Il CD contiene pochissime ballads rispetto ai lavori successivi del gruppo. In questo emergono sicuramente il talento tecnico dei musicisti e le sonorità tipiche nel genere speed metal occidentale degli anni ‘80.
Le 9 tracce audio sono caratterizzate da ritmi incalzanti, melodie orecchiabilissime nonchè da virtuosismi alla chitarra solista (Hide) ed al pianoforte (Yoshiki).

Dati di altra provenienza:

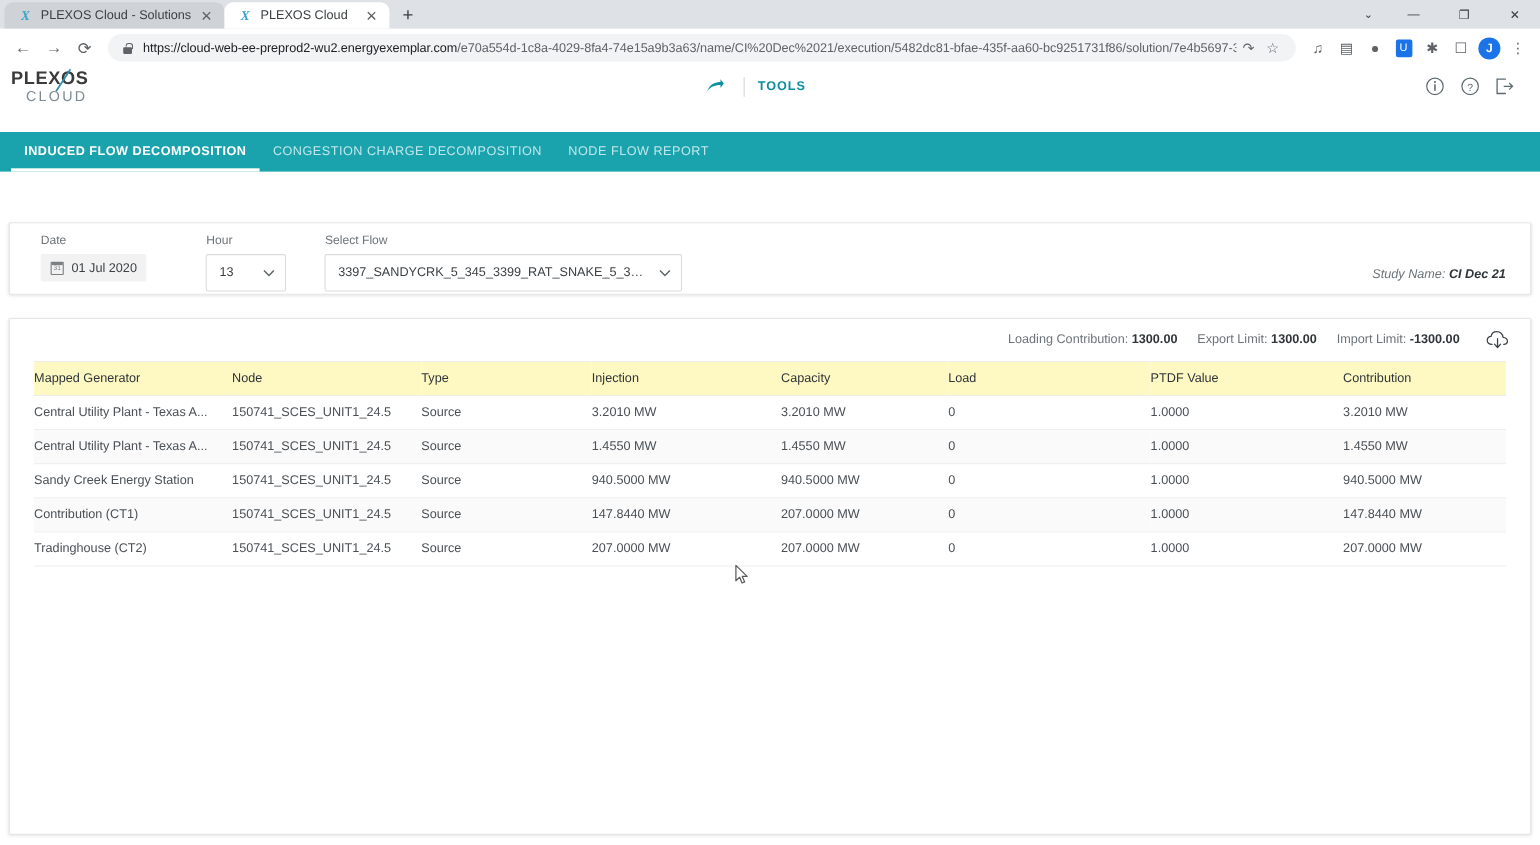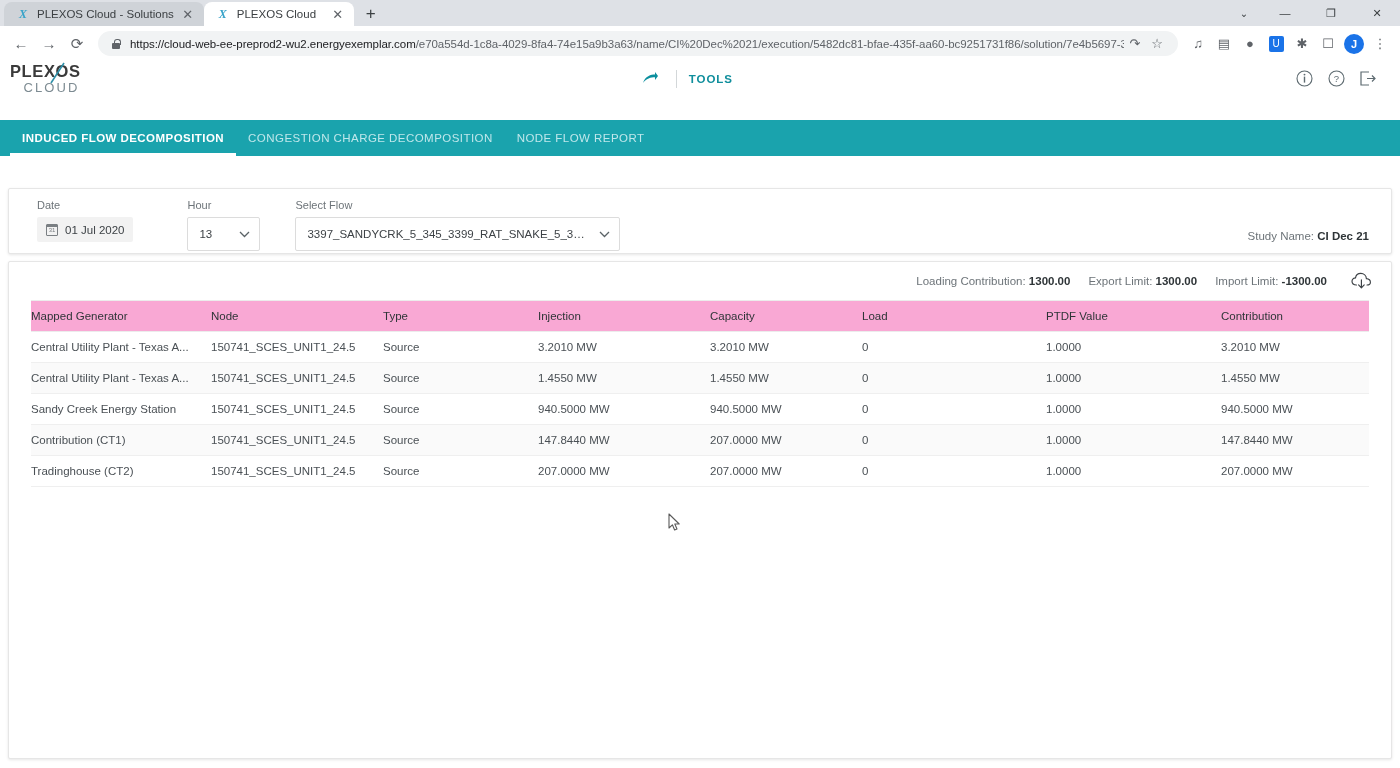--- a/index.html
+++ b/index.html
@@ -270,20 +270,21 @@
     flex-direction: column;
     gap: 7px;
     overflow: hidden;
   }
 
   .card {
     background: #ffffff;
     border: 1px solid #e6e6e6;
     border-radius: 2px;
     box-shadow: 0 1px 3px rgba(0,0,0,0.10);
+    margin-top: 14px;
   }
 
   
   .filter-card {
     flex: 0 0 auto;
     height: 66px;
     display: flex;
     align-items: flex-start;
     padding: 11px 14px 0 14px;
   }
@@ -356,20 +357,21 @@
   .col-flow { margin-left: 35px; }
   .col-flow .select-box { width: 325px; }
   .study-name {
     margin-left: auto;
     align-self: center;
     margin-top: 18px;
     margin-right: 8px;
     font-size: 11.5px;
     color: #6d7479;
     white-space: nowrap;
+    font-style: italic;
   }
   .study-name b { color: #2f3538; font-weight: bold; }
 
   
   .table-card {
     flex: 1 1 auto;
     display: flex;
     flex-direction: column;
     overflow: hidden;
     margin-bottom: 9px;
@@ -401,21 +403,21 @@
     table-layout: fixed;
   }
   .data-table th {
     text-align: left;
     font-size: 11.5px;
     font-weight: normal;
     color: #2f3538;
     padding: 9px 0 9px 0;
     border-top: 1px solid #ececec;
     border-bottom: 1px solid #ececec;
-    background: #f9a8d4;
+    background: #fef9c3;
   }
   .data-table td {
     font-size: 11.5px;
     color: #4a5055;
     padding: 9px 0;
     border-bottom: 1px solid #efefef;
     white-space: nowrap;
     overflow: hidden;
     text-overflow: ellipsis;
   }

Dear Loser (Traccia 1) apre il disco con una intro strumentale che da arpeggi che creano un’atmosfera di mistero si trasforma in riff melodico ed aggressivo.
Vanishing Vision (Traccia 2), Phantom of Guilt (traccia 3) e Sadistic Desire (Traccia 4) sono pezzi speed metal veloci che non sempre trovano il meglio degli interpreti che, si districano comunque con classe ed eleganza dai problemi di tempi ritmici e tonalità, grazie anche all’abilità dei chitarristi di mediare ed amalgamare, con assoli e refrain, le melodie.
Il pezzo Give me the Pleasure (Traccia 5) forse non definibile come canzone è un brano che porta l’attenzione sulla componente ritmica del gruppo più che al cantato o alla linea melodica della chitarra solista. Sembra quasi una seconda Intro per i tre pezzi successivi.
Nel disco compare il loro primo successo I’ll Kill You (Traccia 6) proposta per la prima volta live nel 1982-83 ed incisa nella loro prima demo ufficiale nel 1984 e successivamente (1985) sul loro primo EP.
L’unica ballata, Alive (Traccia 7), unisce la romantica “Sonata al chiaro di Luna” di Bethoven con riff distorti e metal. Un ottima accoppiata che rende il pezzo piacevole all’ascolto quasi quanto gli ultimi lavori Nu Metal di gruppi come Evanescence (My Immortal) ma senza perdere l’impronta speed caratteristica del gruppo nipponico.
Viene inoltre presentato il brano Kurenai in versione Inglese (Traccia 8 ) come nella Demo omonima del 1986. In questo pezzo l’intero gruppo dimostra la qualità del loro lavoro e la loro abilità musicale con cambi tempo ed assoli.
Così come il disco è iniziato, viene fnito. La traccia 9 intitolata Unfinished è un’altro pezzo strumentale tipo carillon che smorza i ritmi dei pezzi precedentemente proposti.
Nel complesso un ottimo lavoro ed un disco da avere per gli amanti del genere e per gli interessati al movimento Visual Kei che vedono gli X Japan tra i primi promotori di questo stile musicale.